> **GIVEN ENTRIES**:
-----

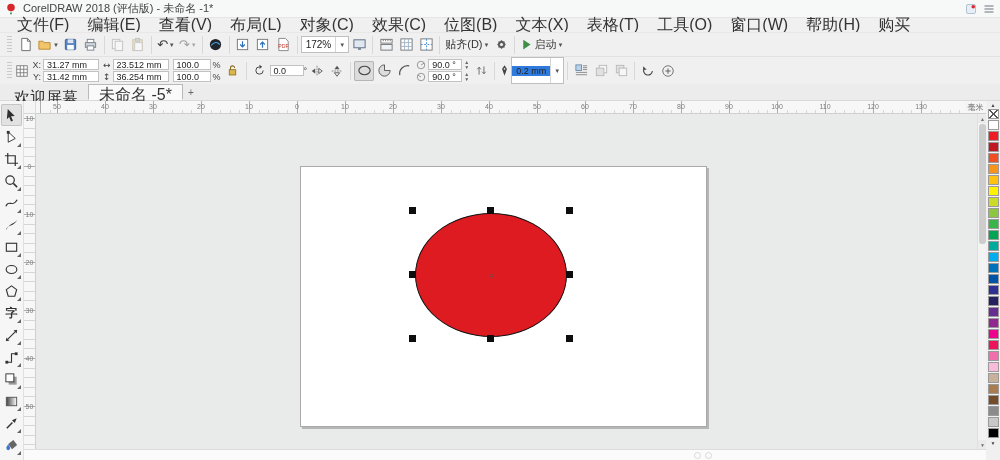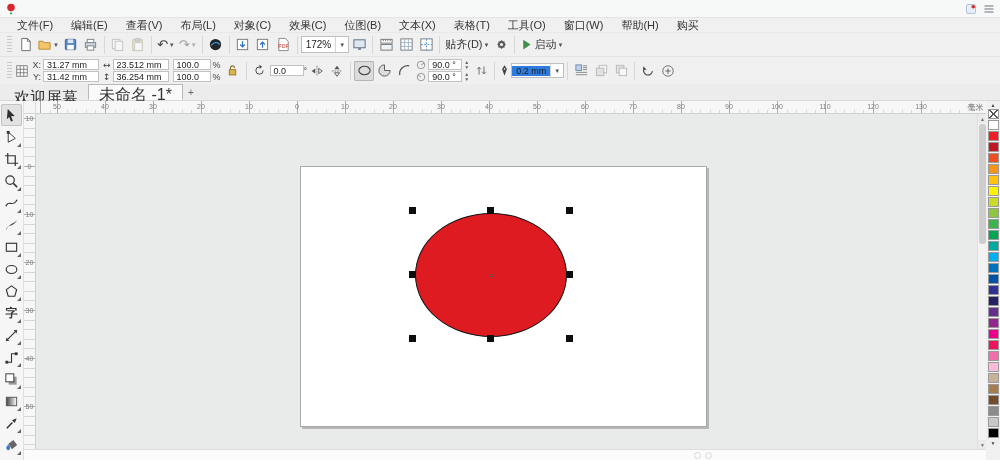--- a/index.html
+++ b/index.html
@@ -143,6 +143,7 @@
         <path d="M8 11l-1.5 4h3z" fill="#2d8f3c"></path>
       </svg>
   </span>
+  <span class="title">CorelDRAW 2018 (评估版) - 未命名 -1*</span>
   <span class="spring"></span>
   <span>
     <svg width="12" height="12" viewBox="0 0 16 16">

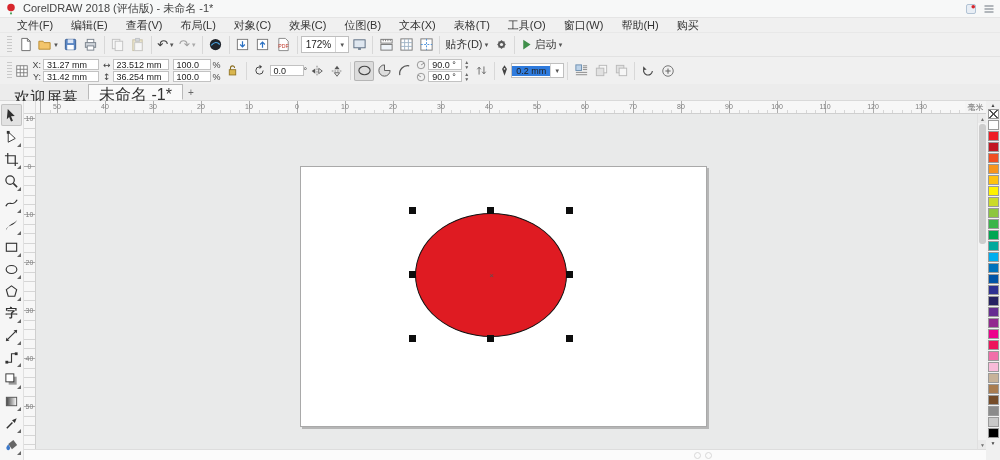--- a/index.html
+++ b/index.html
@@ -30,7 +30,7 @@
   
   #menubar { top:18px; left:0; right:0; height:14px; display:flex; align-items:center;
     padding:0 8px; gap:0; background:#f0f0f0; }
-  #menubar span { padding:0 9px; font-size:11px; color:#333; white-space:nowrap; }
+  #menubar span { padding:0 9px; font-size:16px; color:#333; white-space:nowrap; }
 
   
   #toolbar { top:32px; left:0; right:0; height:24px; display:flex; align-items:center;

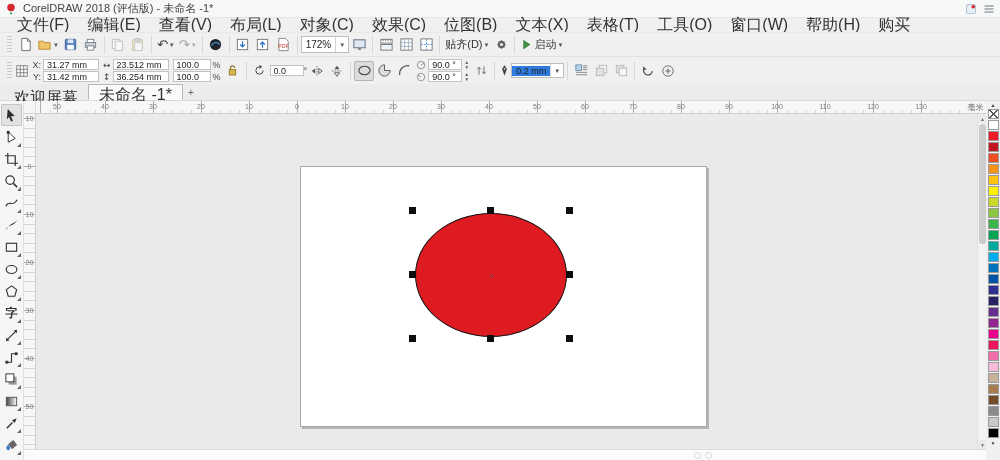--- a/index.html
+++ b/index.html
@@ -439,7 +439,7 @@
         <circle cx="8" cy="6" r="1" fill="#f0f0f0"></circle>
       </svg>
   </span>
-  <span class="combo" style="height:15px">
+  <span class="combo" style="height:27px">
     <span class="val hl" style="font-size:9px">0.2 mm</span>
     <span class="dd">
         <span class="caret">▼</span>

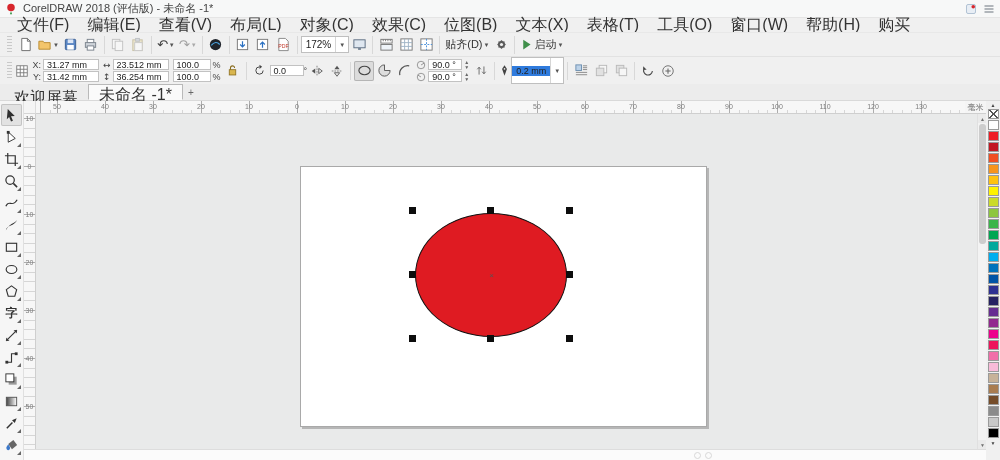--- a/index.html
+++ b/index.html
@@ -488,7 +488,7 @@
     <span>欢迎屏幕</span>
   </div>
   <div class="tab active">
-    <span>未命名 -1*</span>
+    <span>未命名 -5*</span>
   </div>
   <div class="tab-plus">+</div>
 </div>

-----

> **YOUR INSTRUCTIONS**: What is the number of lines above that hold the word "flex"? Answer with that number alone.

> **ANSWER BOX**: 2